So, the next story will be from Pakistan. Wish us luck on the hardest part of the travel. Driving from the border at Taftan to Quetta, a rough track. Hope you all enjoyed it and let us know your story also.
We have seen Turkey upside down, inside out and discovered all it's beauty................
Hellooooowwww,
we meet again today, some are waitıng for this and others just enjoy the way it goes.
So, a few weeks ago we were in Antalya for a short visit, but the town isn't as nice as we thought, so let's get the .... out of here.
Back on the road to explore thıs big country. Many people told us about Cappadocie and that was the next target to head for. On the way up we passed by Termessos, some ancient Roman village on top of a mountain with a spectacular vieuw from the theater. A must see for dreamers.... In the night we were visited by some wild piggs and mmmmhhhh do i smell bacon around???....hehe
Back on track and a short visit to a cave, inhabited for more than 25000 years made us feel like neanderthalers again and İ explaıned Carla how they got married then. Just pick one out and head for a dark corner...... no further details.....
Back in my flinstones-jeep and let's drive a bit...... to a big lake. Nice spot to relax and the morning after we stepped the gas and made it to Eskil, a place not so far away from the biggest salt lake on the planet, Tuz Golu, above Konya city.
We tried to find it but where the ....is this lake now. Only dust and a vieuw going nowhere, but the surroundings where great. A nice sundown made it all complete and the morning after i got stuck in the mud.... So there is some kind of water after all???? hehe Digging our way out we left and got to Aksaray city to fınd a good map of cappadocie. Turkey and maps???? You'll see when you get here.... İn the backdrop i saw this great mountain, and hehey nothing could stop me anymore. We drove to the closest town and then a bit up the hill we slept. Hmmmm sleep?

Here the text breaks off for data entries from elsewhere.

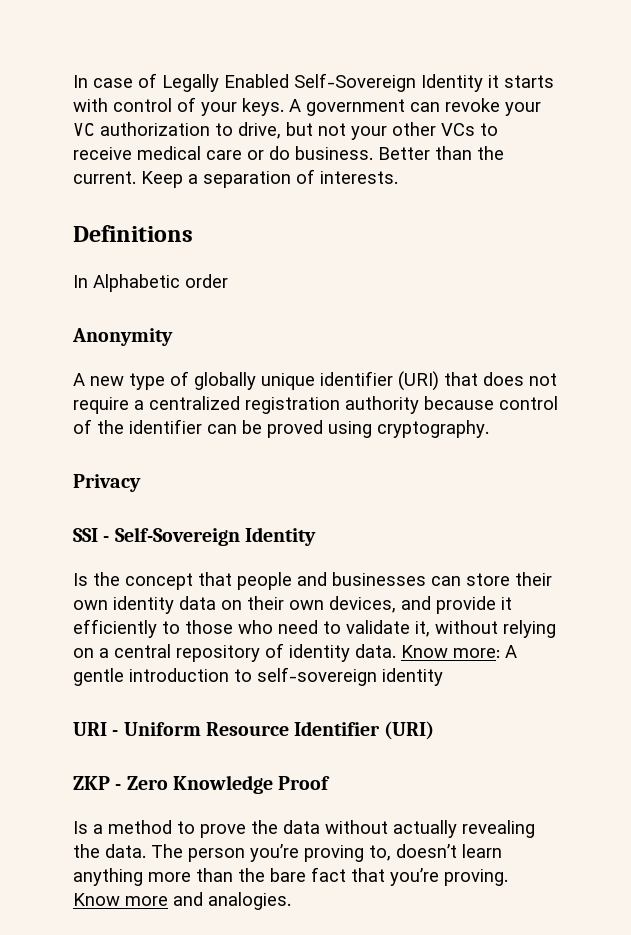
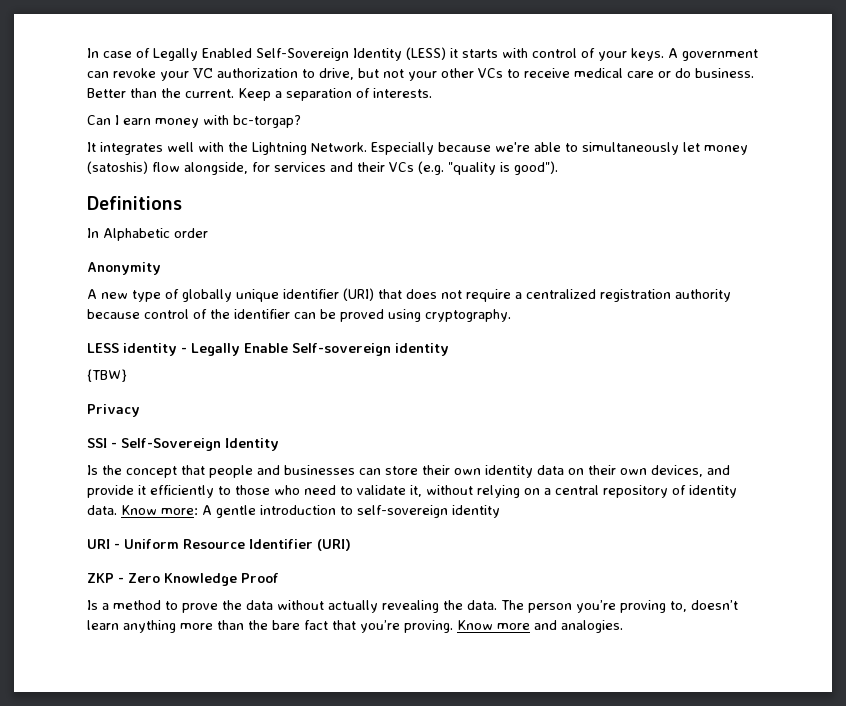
(483, 83) none -> [406,47,446,60] (LESS)
(398, 177) none -> [87,115,301,128] [87,142,748,155] [87,161,558,175] // Can I earn money with bc-torgap? // It integrates well with the Lightning Network. Especially because we're able to simultaneously let money (satoshis) flow alongside, for services and their VCs (e.g. "quality is good").
(489, 429) none -> [87,343,449,356] [87,369,127,382] // LESS identity - Legally Enable Self-sovereign identity // {TBW}

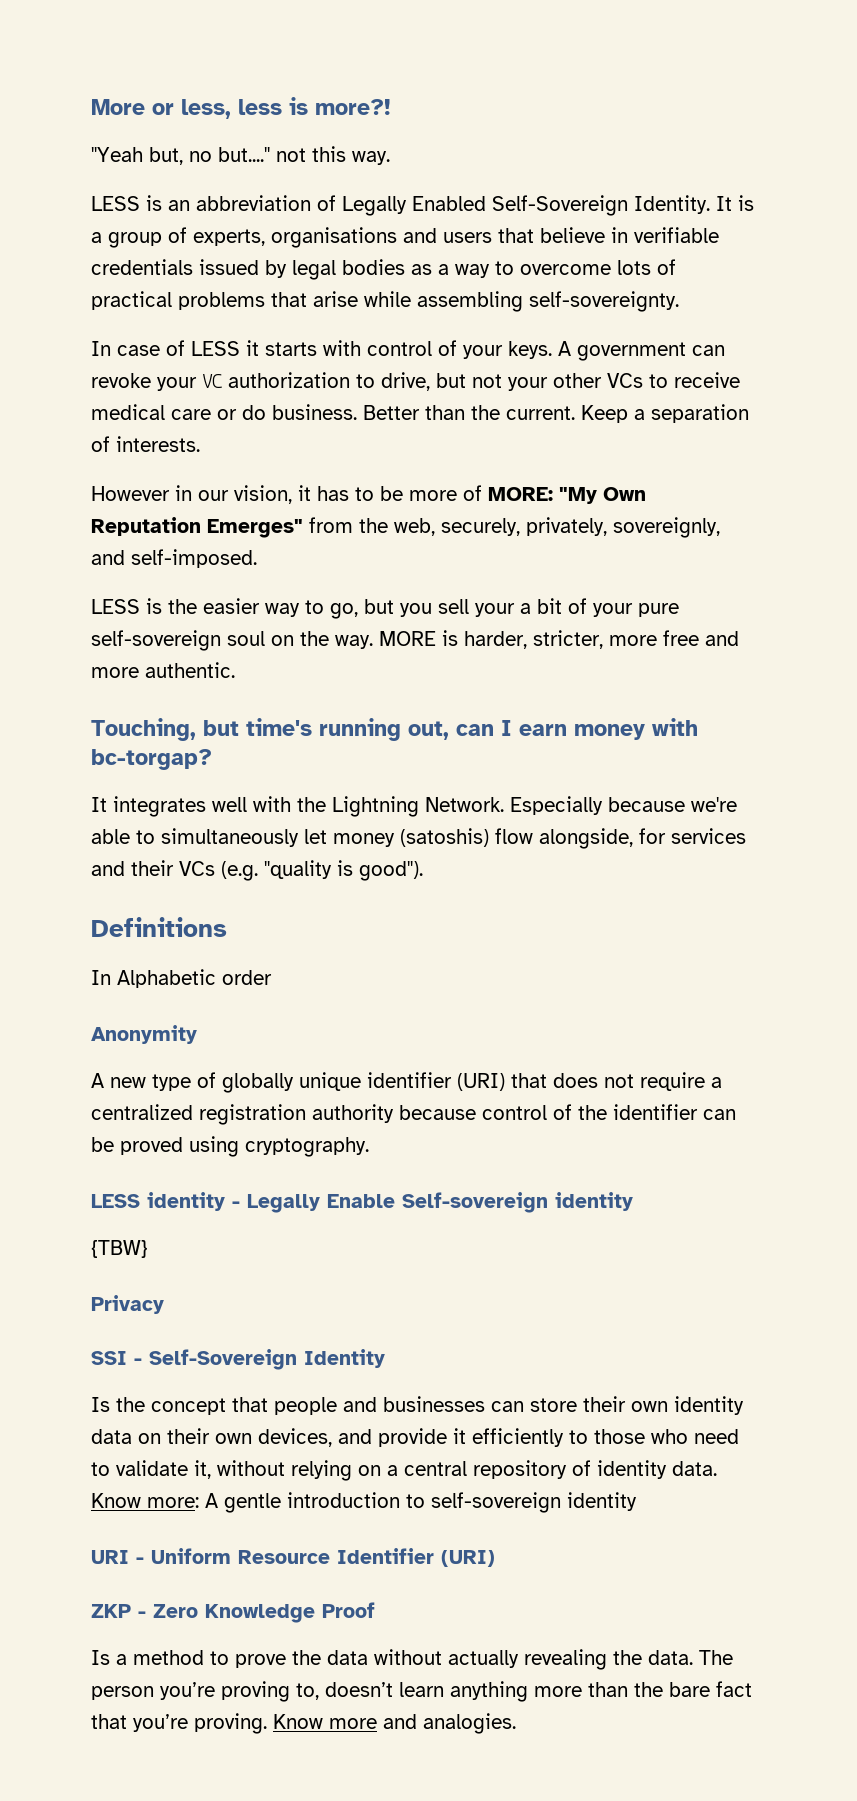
[87,47,446,61] In case of Legally Enabled Self-Sovereign Identity (LESS) -> [91,97,391,119] [91,146,390,165] [91,195,754,216] [91,227,719,248] [91,259,676,280] [91,291,679,312] [91,340,240,356] More or less, less is more?! // "Yeah but, no but...." not this way. // LESS is an abbreviation of Legally Enabled Self-Sovereign Identity. It is a group of experts, organisations and users that believe in verifiable credentials issued by legal bodies as a way to overcome lots of practical problems that arise while assembling self-sovereignty. // In case of LESS
[87,115,111,125] Can -> [91,485,646,504] [91,517,720,538] [91,549,257,568] [91,598,679,619] [91,630,739,651] [91,662,235,678] [91,718,494,741] However in our vision, it has to be more of MORE: "My Own Reputation Emerges" from the web, securely, privately, sovereignly, and self-imposed. // LESS is the easier way to go, but you sell your a bit of your pure self-sovereign soul on the way. MORE is harder, stricter, more free and more authentic. // Touching, but time's running out, can

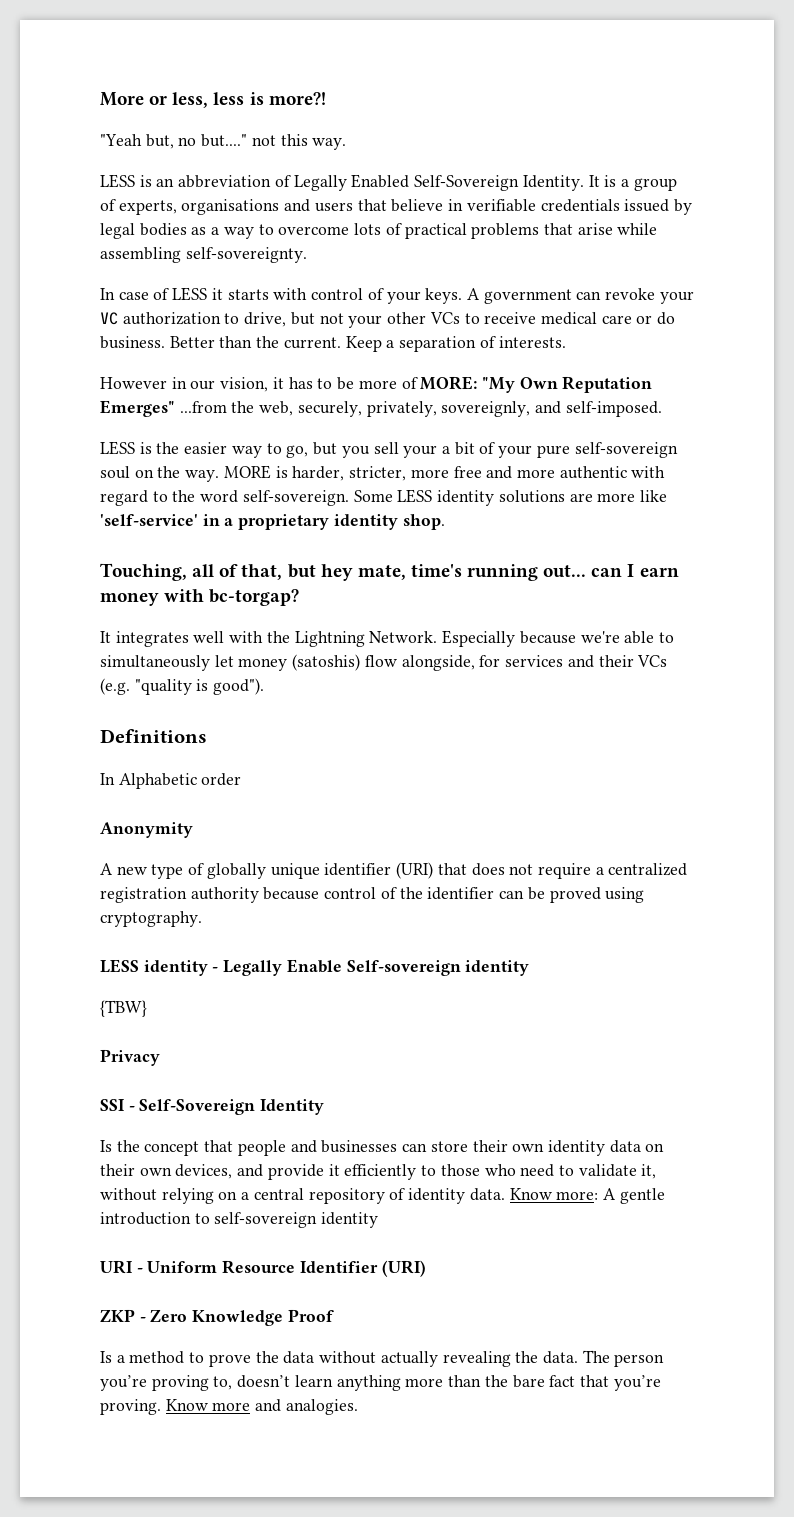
[309,517,353,533] from -> [179,401,227,413] ...from
[145,662,235,678] [91,718,239,741] authentic. // Touching, but -> [559,466,666,479] [100,489,667,506] [100,514,445,530] [100,563,406,581] authentic with regard to the word self-sovereign. Some LESS identity solutions are more like 'self-service' in a proprietary identity shop. // Touching, all of that, but hey mate,
[408,721,449,740] out, -> [543,565,587,578] out...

Not really, heavy winds and a storm came later, forcing us to get inside the jeep before my rooftent was almost blown away..... But the morning after, great sky and let's get up this big dude. A heavy path, it wasn't really a path, but we made it after struggeling over loose rocks and steep steep climbs all the way to 3268m. once on top we realised that the ''path'' we took was the hardest way up but we came down the normal way... hehe . So we spent the night again at the start of the Hasan Dagi, and head out for magnifıcient Cappadocia. First we visited Ihlara valley, a rivervalley full of churches carved out of the rockside. A nice site and a good walk that day after Hasan Dagi.... Hole houses are carved out of the rock, man, this must have taken ages to do????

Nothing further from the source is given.